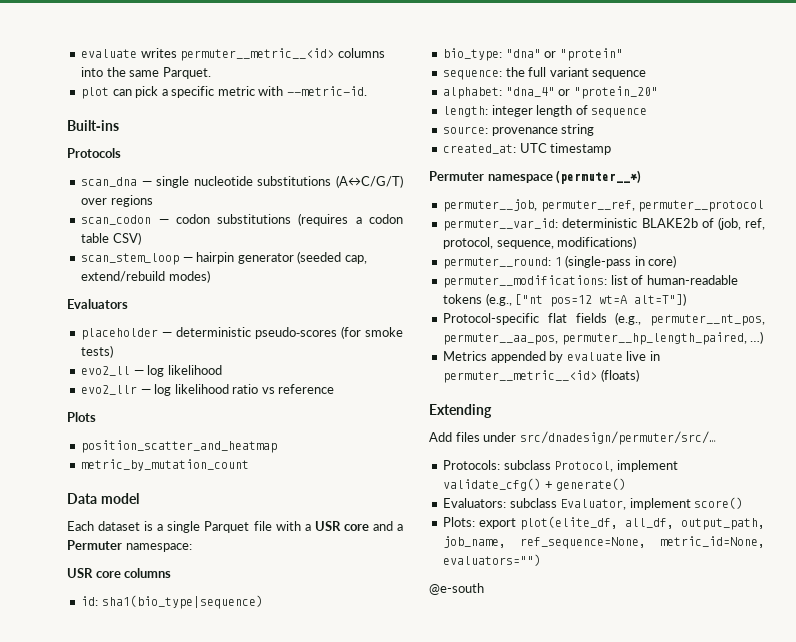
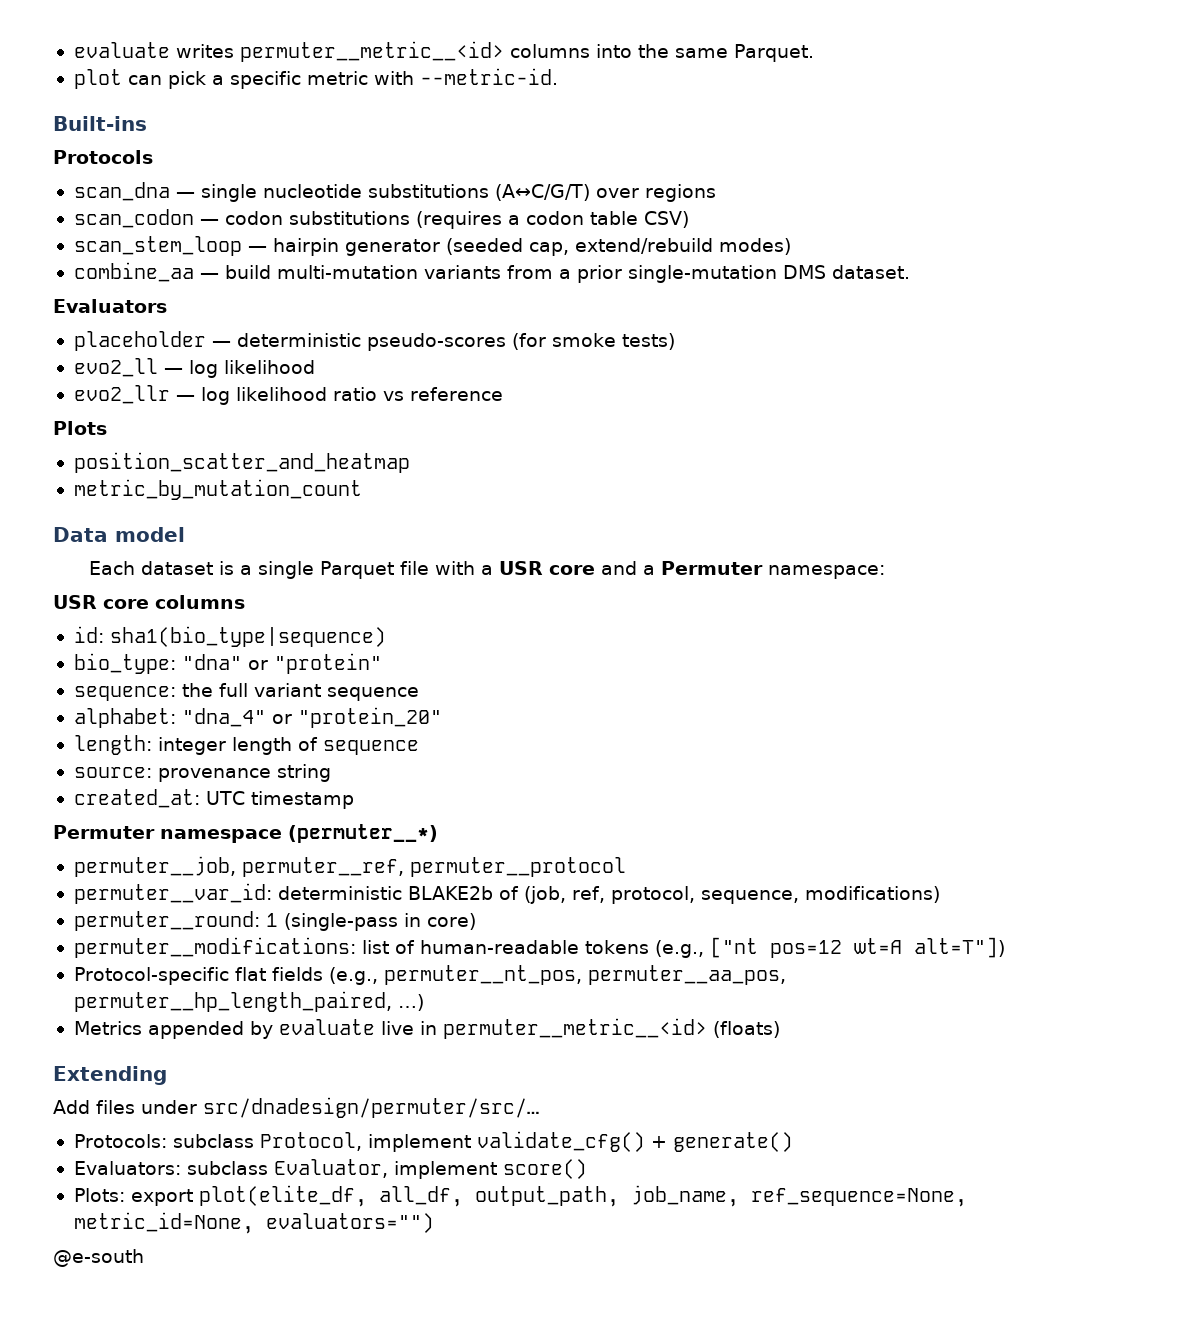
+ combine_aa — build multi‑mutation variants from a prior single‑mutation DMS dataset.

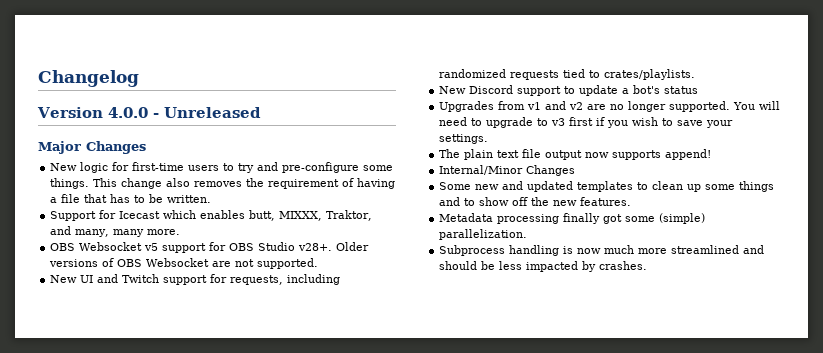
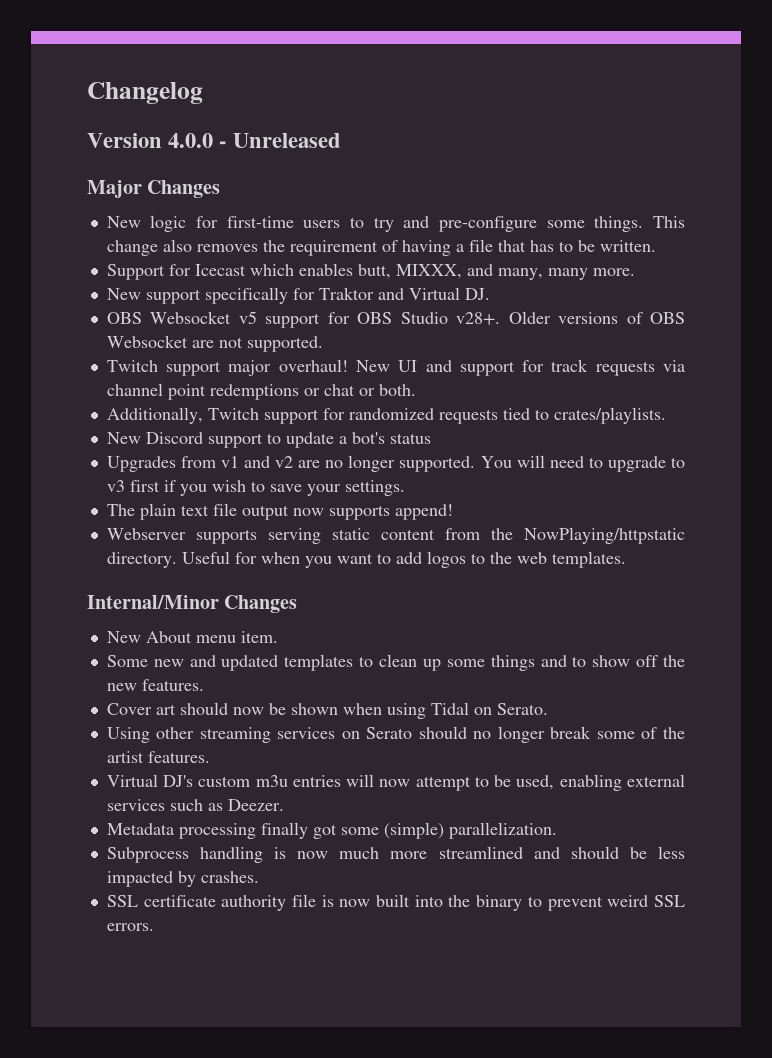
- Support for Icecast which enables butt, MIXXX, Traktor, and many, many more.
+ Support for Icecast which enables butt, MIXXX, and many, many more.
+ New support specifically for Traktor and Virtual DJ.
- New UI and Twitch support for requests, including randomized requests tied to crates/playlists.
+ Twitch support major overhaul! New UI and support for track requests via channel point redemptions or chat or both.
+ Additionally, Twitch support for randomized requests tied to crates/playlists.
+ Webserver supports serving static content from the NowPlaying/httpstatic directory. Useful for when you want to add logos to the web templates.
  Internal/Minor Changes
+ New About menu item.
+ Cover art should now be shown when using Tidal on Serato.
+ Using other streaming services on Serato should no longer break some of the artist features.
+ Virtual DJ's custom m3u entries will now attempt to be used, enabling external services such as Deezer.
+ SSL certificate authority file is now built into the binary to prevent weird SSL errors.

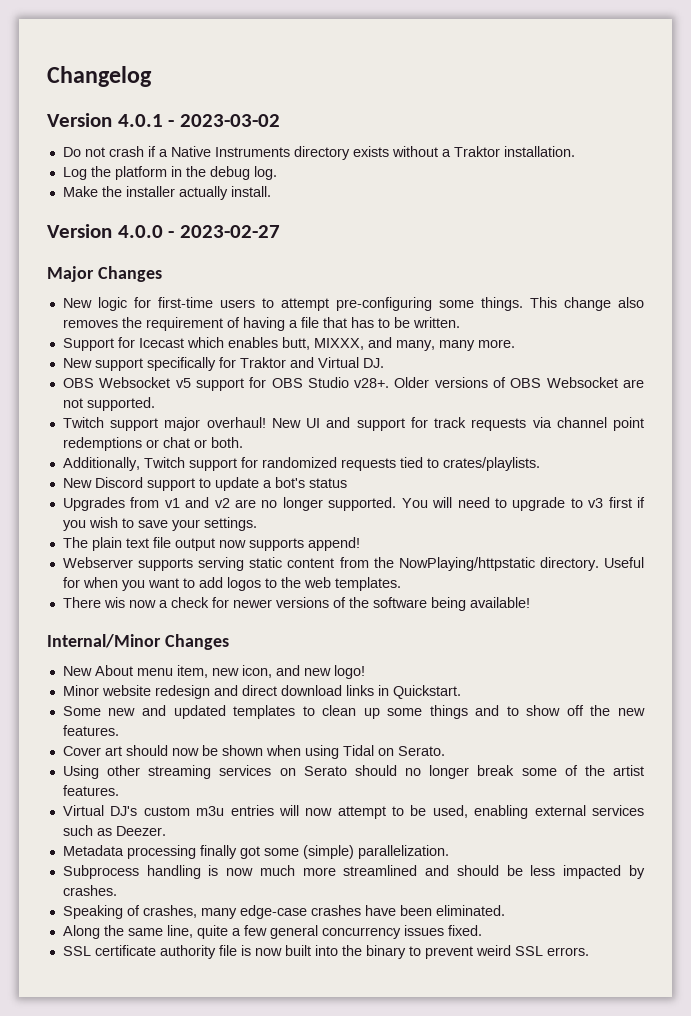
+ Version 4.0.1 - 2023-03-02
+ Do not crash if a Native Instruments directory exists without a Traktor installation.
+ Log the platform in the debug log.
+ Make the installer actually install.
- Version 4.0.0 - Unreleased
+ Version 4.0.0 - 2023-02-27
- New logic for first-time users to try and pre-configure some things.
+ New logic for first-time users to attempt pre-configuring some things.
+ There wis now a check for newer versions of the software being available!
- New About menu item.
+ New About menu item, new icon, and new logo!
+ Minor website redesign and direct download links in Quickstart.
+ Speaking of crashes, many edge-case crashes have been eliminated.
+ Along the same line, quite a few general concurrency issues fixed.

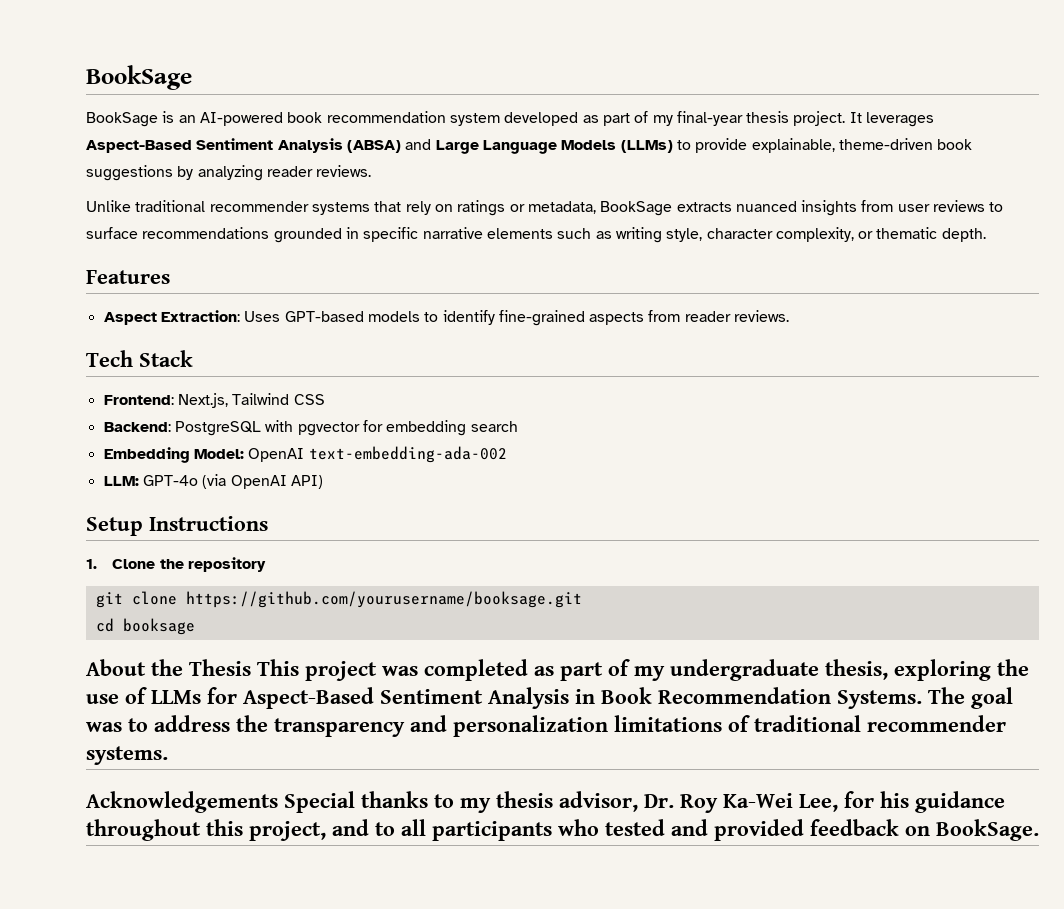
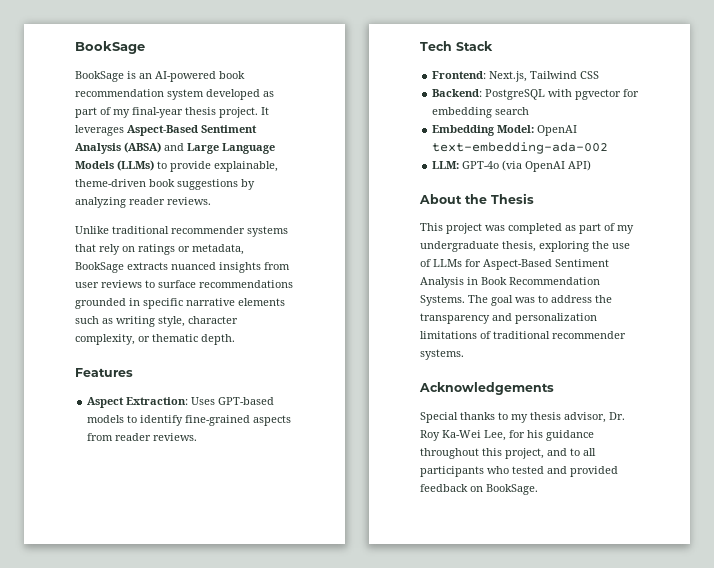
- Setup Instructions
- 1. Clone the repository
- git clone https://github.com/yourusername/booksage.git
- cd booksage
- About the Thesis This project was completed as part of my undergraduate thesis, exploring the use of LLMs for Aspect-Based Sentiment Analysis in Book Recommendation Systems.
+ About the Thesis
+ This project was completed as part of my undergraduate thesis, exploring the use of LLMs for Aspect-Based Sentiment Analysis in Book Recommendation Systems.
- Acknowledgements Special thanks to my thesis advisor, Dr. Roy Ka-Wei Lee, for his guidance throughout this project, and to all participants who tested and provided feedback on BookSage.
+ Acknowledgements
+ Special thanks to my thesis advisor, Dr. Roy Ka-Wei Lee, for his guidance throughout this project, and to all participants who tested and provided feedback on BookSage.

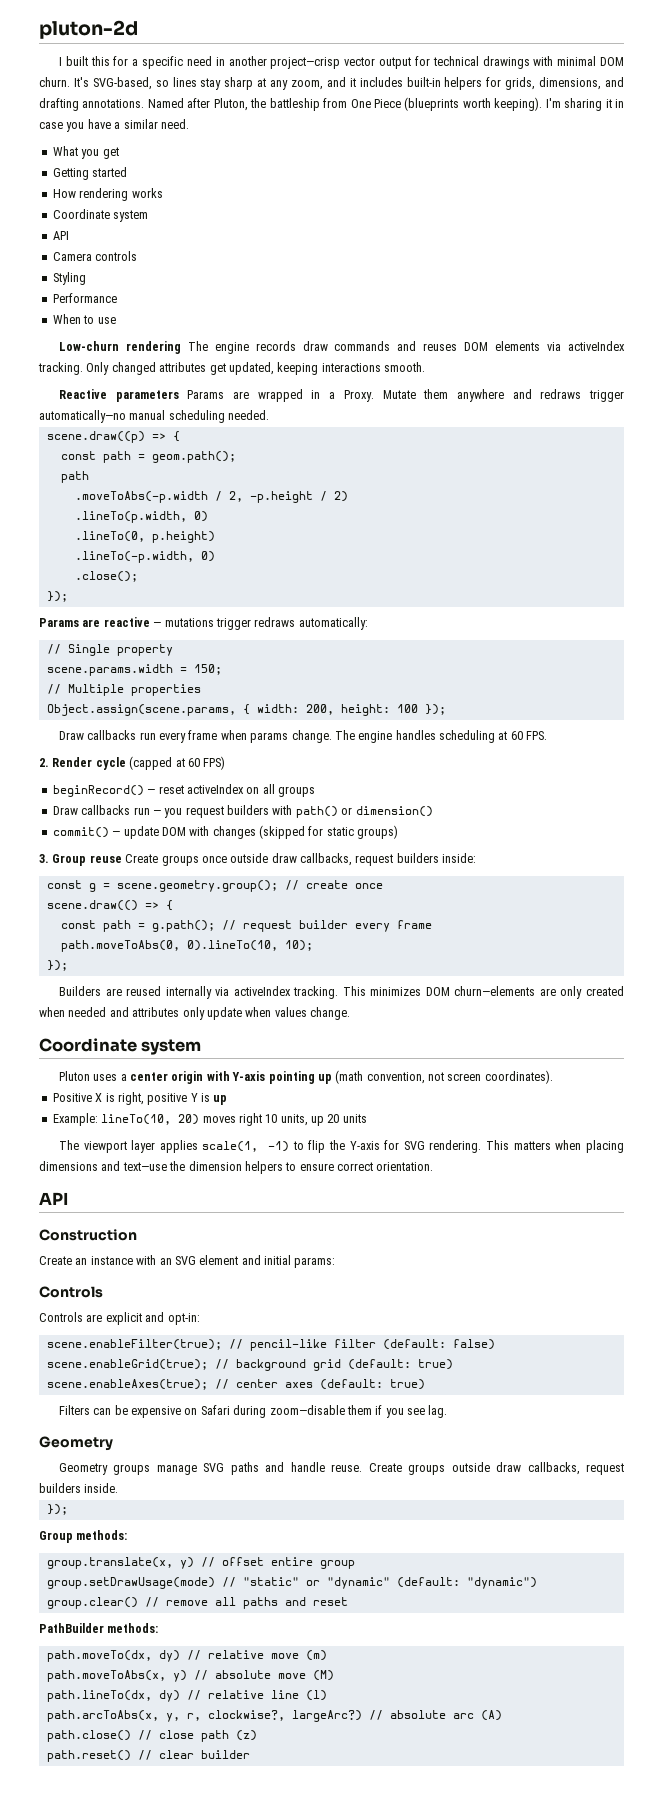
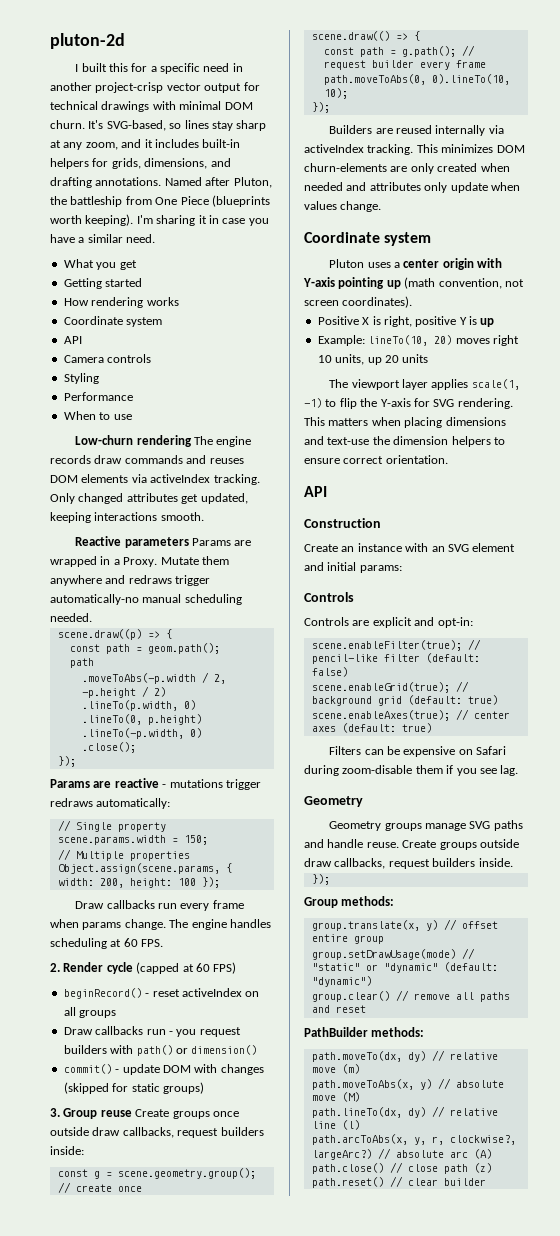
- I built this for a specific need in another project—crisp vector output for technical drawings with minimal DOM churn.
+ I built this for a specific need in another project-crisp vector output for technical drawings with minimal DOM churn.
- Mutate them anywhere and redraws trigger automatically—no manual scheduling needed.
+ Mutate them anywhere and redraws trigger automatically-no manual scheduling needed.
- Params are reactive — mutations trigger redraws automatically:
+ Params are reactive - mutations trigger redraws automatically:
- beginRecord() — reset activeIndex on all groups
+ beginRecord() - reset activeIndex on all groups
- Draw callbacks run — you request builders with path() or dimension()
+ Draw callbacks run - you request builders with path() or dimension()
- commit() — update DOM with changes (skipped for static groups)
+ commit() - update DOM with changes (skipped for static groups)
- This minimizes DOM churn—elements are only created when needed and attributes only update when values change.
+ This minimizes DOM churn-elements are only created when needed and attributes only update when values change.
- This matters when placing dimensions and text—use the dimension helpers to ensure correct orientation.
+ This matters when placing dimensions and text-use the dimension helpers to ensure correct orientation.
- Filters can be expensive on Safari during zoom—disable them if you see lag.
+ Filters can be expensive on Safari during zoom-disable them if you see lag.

++++++++++

**What is expected:** Your task is to copy every line of the entries that contains the string "dimension".

**Finished task:**
- Draw callbacks run — you request builders with path() or dimension()
+ Draw callbacks run - you request builders with path() or dimension()
- This matters when placing dimensions and text—use the dimension helpers to ensure correct orientation.
+ This matters when placing dimensions and text-use the dimension helpers to ensure correct orientation.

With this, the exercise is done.